Saya sendiri pada dasarnya mempunyai dasar pemikiran yang positif terhadap kehidupan. Saya punya harapan, percaya akan hal-hal yang baik, dan terkadang mungkin terlihat naif karena selalu menganggap bahwa semuanya akan baik-baik saja. Namun, “kelemahan” saya terletak pada hati yang rapuh dan sensitif. Karenanya, khusus untuk hal-hal yang berhubungan dengan masalah hati, saya mempunyai “benteng-benteng tinggi” untuk melindungi hati saya supaya tidak tersakiti. Terkadang dengan tidak mau membuka hati, menjaga jarak dengan orang lain, atau memikirkan kemungkinan yang terburuk supaya saya siap apabila things don’t go as expected. Istilahnya, I expect the worst so I will not get hurt.
Tetapi, kita tidak bisa mengelak bahwa segala sesuatu yang dilakukan berulang-ulang akan menjadi sebuah habit atau kebiasaan, yang kemudian membentuk sifat atau karakter yang sulit diubah. Pemikiran saya dalam masalah hati yang awalnya memikirkan the worst case hanya untuk mempersiapkan diri dari kemungkinan buruk, lambat laun berubah menjadi cara pikir yang negatif. Secara tidak sadar, saya menjadi orang yang mencari sisi negatif dari suatu kejadian. Misalnya, apabila pasangan sudah memberikan kejutan-kejutan pada hari itu, namun kemudian melakukan suatu hal yang mengecewakan, saya akan terfokus pada kekecewaan saya tersebut.
Advertisement
Atau, apabila pasangan melakukan kesalahan yang mungkin wajar dilakukan karena dia toh masih manusia juga, akan menjadi kesalahan yang terasa begitu menyakiti karena berada dalam mikroskop lensa negatif yang saya pakai. Dari situ, pikiran-pikiran negatif terus berkembang dan membuat hubungan yang seharusnya adem ayem, berubah menjadi hubungan yang dihantui pertengkaran yang tidak ada habisnya.
Sungguh, satu sikap yang tadinya saya lakukan untuk “melindungi” hati saya malah berdampak menjadi “pembunuh” hubungan. Ironis? Tidak juga, karena segala sesuatu yang kita lakukan itu memiliki dampak. Apabila saya menabur suatu yang negatif, tentunya saya tidak perlu terkejut jika menuai hal yang negatif juga.

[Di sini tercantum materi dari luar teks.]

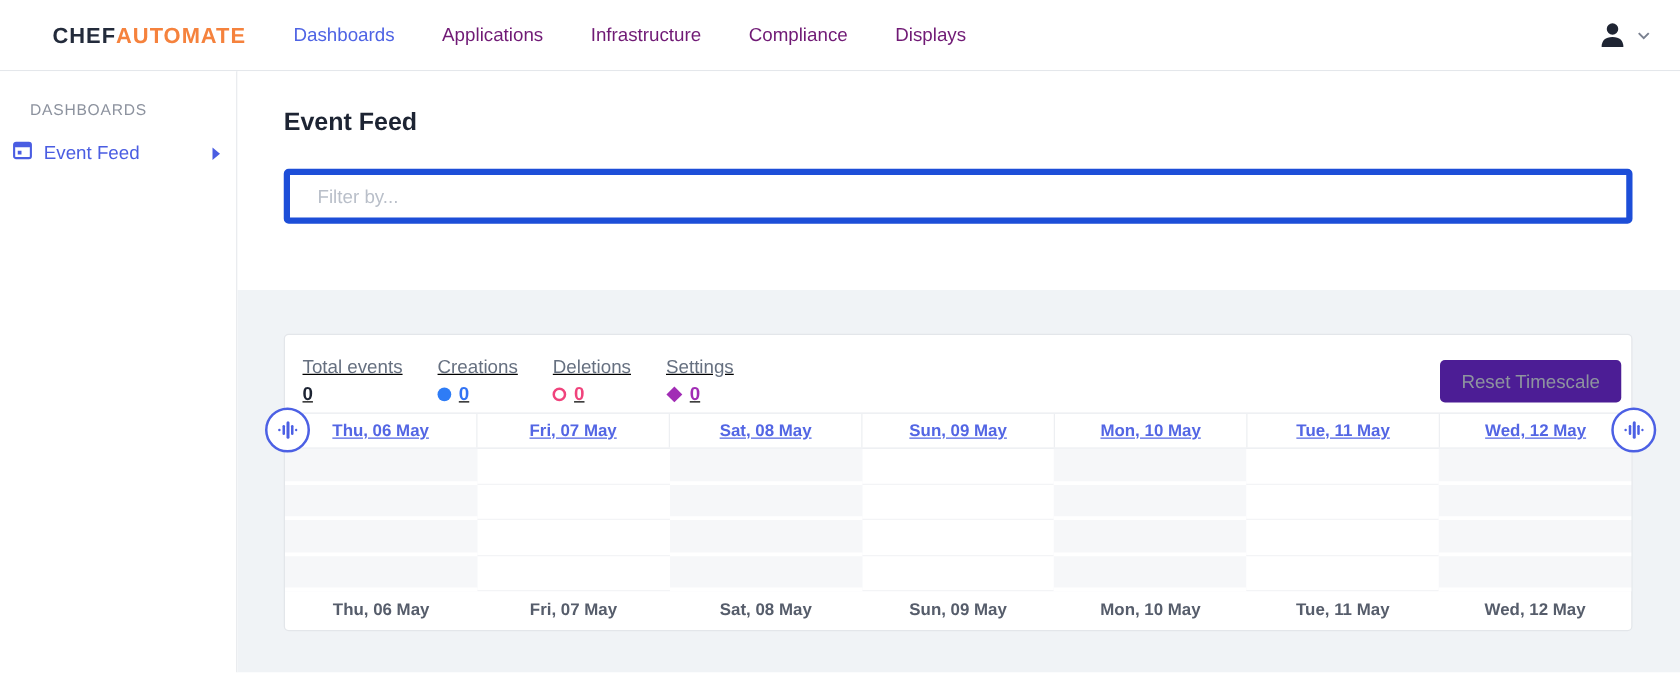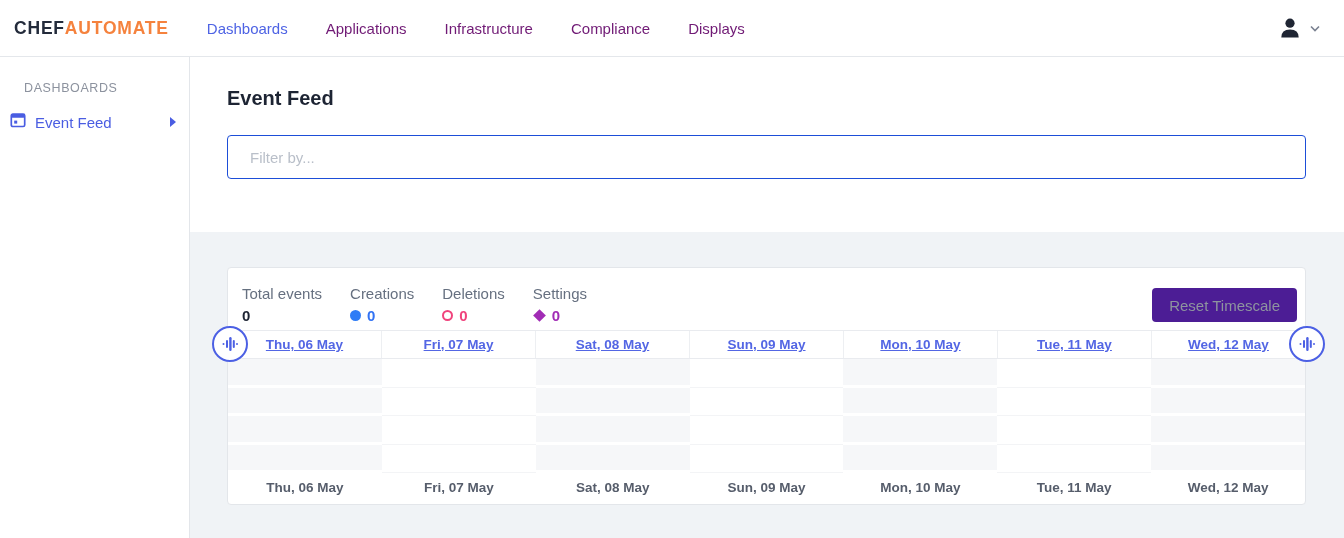"CHEF" .logo .p1 { margin-left: none -> 28px }
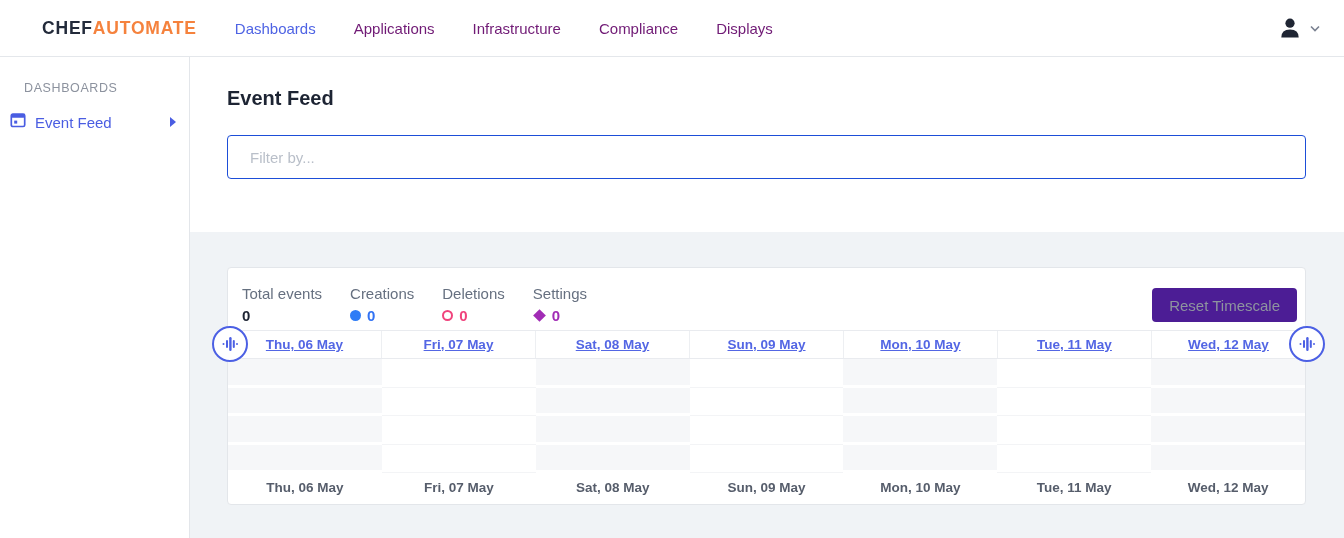"Filter by..." .filter-input { border: 1px solid #1d4ed8 -> 5px solid #1d4ed8 }
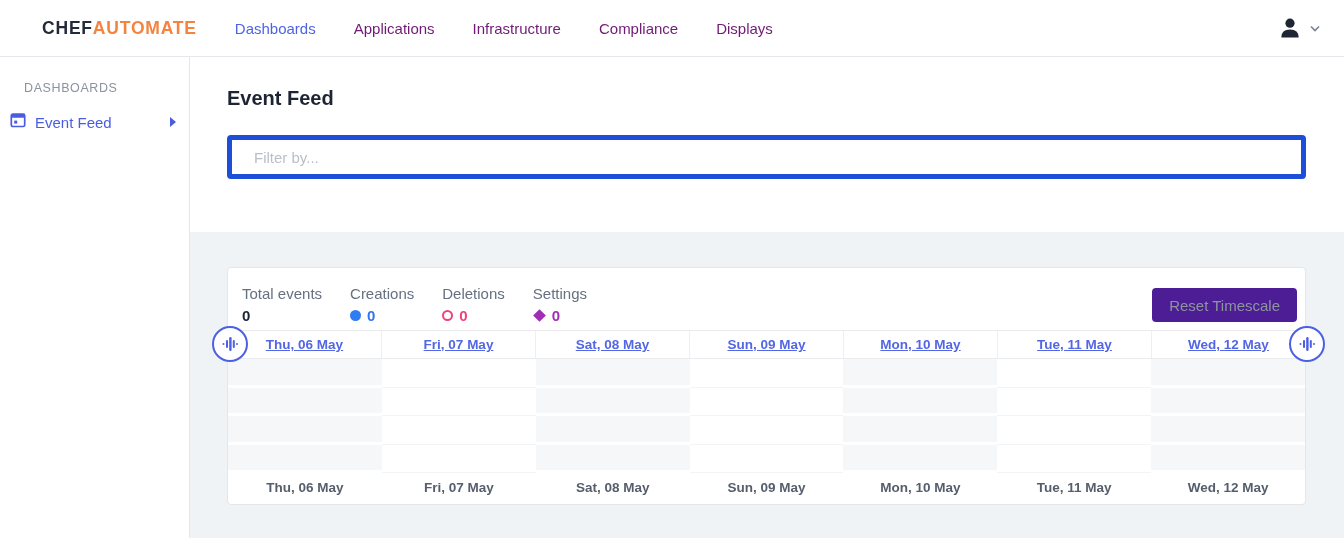"Total events" .stat { text-decoration: none -> underline }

Dari hasil “meditasi” saya, saya sadar. Cara pandang saya harus diubah. Saya tidak bisa terus melakukan hal yang sama dan mengharapkan suatu hasil yang berbeda. Saya mulai belajar untuk kembali melihat segala sesuatu dengan positif dan mengucap syukur di dalam segala hal.
Saat ini, mari kita introspeksi diri bersama. Apakah kamu dan pasangan sering meributkan hal-hal kecil yang sebenarnya tidak penting untuk diributkan? Apakah kamu sering meragukan atau malah curiga terhadap pasangan walaupun dia belum pernah terang-terangan membohongi kamu? Atau mungkin kamu sulit untuk percaya pada pasangan tanpa alasan yang jelas? Hal-hal di atas adalah beberapa tanda bahwa mungkin selama ini kamu telah mengenakan kacamata negatif di dalam hubungan kamu dan pasangan.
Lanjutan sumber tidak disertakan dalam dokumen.